Domingo, 28 Abril 2024

O câncer inflacionário

 

A inflação é um bichinho danado. Feito caruncho ou gorgulho, se alimenta principalmente dos salários dos trabalhadores. Vai roendo, roendo e, quando se vê, engoliu um bom pedaço dos ganhos de quem está na base mais vulnerável da economia e é obrigado a entregar ao supermercado, à quitanda, ao armazém, à mercearia, ao boteco, à farmácia e ao locador o dinheiro obtido no trabalho regular.
 
Não há melhor exemplo da corrida preços x salários do que uma charge do cartunista Reginaldo Fortuna. Foi publicada nos anos 1970 pela revista Veja. Segundo esse desenho claríssimo, os preços subiam pelo elevador enquanto os salários iam pela escada. Elementar.
 
Na ditadura militar-empresarial, o arrocho salarial fazia parte do jogo. Enquanto os salários podiam ser corrigidos apenas uma vez por ano, os preços caminhavam na frente, lesando o poder de compra dos trabalhadores todos os dias, todas as semanas, todos os meses.
 
Pois agora, 40 anos depois do “milagre econômico brasileiro” – fruto de incentivos fiscais à exportação e financiamentos subsidiados à ampliação da capacidade instalada da indústria –, o caruncho inflacionário está outra vez instalado no corpo da nossa economia.
 
O que podemos fazer? – perguntará alguém situado na base da economia.
 
Podemos reagir deixando de comprar produtos majorados, mas nessas situações de disputa pelo poder do dinheiro os agentes econômicos situados em posições privilegiadas desdenham das reações dos mais pobres. Deixar de comprar, eis nossa defesa. Mas isso não impedir que a majoração dos preços seja detectada pelos levantamentos que alimentam os índices do custo de vida.
 
Além disso, devemos tomar consciência de que a inflação é o resultado da luta entre quem tem e quem não tem. Ou entre os que têm muito e os que têm pouco. A presidenta Dilma e o ministro da Fazenda Guido Mantega vivem falando que a majoração dos preços pelos agentes econômicos – detentores dos meios de produção e, portanto, do poder de fixação dos preços – constitui um imposto inflacionário aplicado sobre os menos afortunados.
 
O ex-ministro Antonio Palocci, que nem economista era, mas médico, costumava dizer que a inflação é um câncer que corrói o tecido econômico.

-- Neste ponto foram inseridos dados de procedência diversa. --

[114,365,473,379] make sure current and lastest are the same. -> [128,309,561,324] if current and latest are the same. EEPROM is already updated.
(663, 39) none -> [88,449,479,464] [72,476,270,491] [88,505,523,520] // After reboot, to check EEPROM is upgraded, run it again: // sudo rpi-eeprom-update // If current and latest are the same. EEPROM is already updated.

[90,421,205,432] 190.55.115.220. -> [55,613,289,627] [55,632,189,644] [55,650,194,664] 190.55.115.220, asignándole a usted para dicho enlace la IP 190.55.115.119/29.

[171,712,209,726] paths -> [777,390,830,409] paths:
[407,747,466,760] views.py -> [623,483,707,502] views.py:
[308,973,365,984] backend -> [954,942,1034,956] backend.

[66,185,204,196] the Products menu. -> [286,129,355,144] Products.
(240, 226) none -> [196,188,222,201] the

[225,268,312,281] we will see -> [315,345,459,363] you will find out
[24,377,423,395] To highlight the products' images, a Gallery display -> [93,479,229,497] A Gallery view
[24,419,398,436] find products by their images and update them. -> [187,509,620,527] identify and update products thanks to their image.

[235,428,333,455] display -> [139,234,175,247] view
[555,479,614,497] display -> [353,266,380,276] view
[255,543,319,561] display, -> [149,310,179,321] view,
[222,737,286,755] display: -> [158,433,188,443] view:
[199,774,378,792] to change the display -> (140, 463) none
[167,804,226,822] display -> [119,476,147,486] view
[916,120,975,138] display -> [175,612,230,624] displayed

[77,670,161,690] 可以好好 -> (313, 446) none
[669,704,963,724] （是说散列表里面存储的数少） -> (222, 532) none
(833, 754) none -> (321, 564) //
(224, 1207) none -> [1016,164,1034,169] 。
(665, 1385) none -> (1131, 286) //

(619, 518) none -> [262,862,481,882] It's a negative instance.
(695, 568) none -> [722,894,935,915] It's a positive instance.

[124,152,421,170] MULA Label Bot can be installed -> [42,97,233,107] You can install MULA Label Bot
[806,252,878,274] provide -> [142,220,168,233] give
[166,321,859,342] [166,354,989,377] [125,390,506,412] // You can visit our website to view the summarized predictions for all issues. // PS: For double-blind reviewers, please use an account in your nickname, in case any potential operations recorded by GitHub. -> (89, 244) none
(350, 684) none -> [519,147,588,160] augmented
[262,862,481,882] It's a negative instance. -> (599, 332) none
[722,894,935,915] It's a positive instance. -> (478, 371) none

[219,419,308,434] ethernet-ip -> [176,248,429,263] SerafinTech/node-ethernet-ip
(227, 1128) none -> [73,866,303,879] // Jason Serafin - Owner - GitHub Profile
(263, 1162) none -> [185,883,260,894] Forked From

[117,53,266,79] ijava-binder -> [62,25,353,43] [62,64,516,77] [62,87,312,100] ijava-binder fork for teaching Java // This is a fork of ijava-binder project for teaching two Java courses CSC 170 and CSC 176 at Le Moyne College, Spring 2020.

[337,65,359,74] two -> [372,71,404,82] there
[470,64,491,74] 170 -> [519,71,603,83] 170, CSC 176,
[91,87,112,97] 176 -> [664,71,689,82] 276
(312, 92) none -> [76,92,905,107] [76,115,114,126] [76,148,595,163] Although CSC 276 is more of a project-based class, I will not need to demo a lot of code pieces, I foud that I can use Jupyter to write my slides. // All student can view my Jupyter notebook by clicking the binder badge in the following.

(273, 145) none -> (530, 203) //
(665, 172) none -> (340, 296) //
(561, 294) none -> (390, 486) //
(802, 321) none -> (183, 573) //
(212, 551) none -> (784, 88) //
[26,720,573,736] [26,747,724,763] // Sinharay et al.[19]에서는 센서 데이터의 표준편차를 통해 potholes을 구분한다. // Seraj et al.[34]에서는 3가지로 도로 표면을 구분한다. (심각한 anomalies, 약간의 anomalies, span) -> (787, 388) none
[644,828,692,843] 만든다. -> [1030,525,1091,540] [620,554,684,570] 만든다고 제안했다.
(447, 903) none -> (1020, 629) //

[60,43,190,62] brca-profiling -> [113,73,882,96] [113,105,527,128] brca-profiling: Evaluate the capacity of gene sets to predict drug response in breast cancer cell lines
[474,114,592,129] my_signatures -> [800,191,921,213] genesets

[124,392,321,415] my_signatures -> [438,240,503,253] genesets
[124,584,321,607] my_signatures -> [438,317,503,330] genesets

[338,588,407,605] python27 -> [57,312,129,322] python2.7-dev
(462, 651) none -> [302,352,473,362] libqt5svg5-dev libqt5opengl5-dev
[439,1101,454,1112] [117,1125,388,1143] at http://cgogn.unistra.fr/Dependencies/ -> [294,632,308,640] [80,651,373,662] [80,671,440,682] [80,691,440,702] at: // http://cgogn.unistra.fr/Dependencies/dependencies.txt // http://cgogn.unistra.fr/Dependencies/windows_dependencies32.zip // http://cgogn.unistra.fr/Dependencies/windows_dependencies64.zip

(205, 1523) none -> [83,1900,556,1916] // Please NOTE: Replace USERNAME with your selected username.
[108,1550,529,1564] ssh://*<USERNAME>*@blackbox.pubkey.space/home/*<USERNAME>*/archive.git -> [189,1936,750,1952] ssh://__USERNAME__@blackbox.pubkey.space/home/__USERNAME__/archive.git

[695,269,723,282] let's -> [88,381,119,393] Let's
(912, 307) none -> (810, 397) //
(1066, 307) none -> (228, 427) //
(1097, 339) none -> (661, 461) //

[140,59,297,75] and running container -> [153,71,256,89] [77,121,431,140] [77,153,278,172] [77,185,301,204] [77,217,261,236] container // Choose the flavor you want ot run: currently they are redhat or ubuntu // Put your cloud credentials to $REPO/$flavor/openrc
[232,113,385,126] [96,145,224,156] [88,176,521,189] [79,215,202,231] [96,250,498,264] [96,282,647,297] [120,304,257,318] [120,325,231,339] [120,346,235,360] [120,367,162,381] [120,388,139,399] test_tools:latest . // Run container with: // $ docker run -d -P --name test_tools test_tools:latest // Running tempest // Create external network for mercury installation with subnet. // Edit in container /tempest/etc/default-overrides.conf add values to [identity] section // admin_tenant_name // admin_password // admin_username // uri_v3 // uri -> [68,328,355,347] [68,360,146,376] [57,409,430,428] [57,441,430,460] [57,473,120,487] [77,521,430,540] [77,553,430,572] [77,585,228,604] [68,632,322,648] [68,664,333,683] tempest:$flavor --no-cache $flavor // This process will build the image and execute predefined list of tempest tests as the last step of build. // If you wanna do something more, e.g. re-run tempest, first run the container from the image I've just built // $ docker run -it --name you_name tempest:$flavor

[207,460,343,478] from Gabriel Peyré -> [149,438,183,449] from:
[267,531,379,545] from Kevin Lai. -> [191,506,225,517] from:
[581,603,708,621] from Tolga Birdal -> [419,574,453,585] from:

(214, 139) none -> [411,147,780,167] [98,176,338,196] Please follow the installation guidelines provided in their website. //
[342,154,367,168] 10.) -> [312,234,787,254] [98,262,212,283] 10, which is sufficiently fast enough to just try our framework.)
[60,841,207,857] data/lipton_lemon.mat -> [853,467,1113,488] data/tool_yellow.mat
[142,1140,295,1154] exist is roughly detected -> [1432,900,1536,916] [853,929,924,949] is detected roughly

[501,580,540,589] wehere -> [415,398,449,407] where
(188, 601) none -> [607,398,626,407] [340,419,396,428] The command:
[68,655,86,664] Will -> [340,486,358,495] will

É uma boa metáfora que não chega a nos consolar. Infelizmente, a luta contra a inflação é uma luta inglória porque desigual.
 
O que podemos ver nessa insidiosa manipulação de preços é uma megajogada política para conter os ganhos obtidos nos últimos anos pelas classes trabalhadoras. Os empresários têm motivos políticos, econômicos, sociais e psicológicos para querer punir os que saíram da miséria para a pobreza, mas no fundo estão sendo irresponsáveis, como é próprio das elites insensíveis. Em outras palavras, a ditadura empresarial tenta voltar.
 
 
 
LEMBRETE DE OCASIÃO
 
A argumentação exposta acima é uma extrapolação elementar do conceito  básico desenvolvido pelo economista Ignácio Rangel (1914-1994), autor do clássico A Inflação  Brasileira (1963), para quem a inflação reflete o exercício de poder dos monopólios econômicos.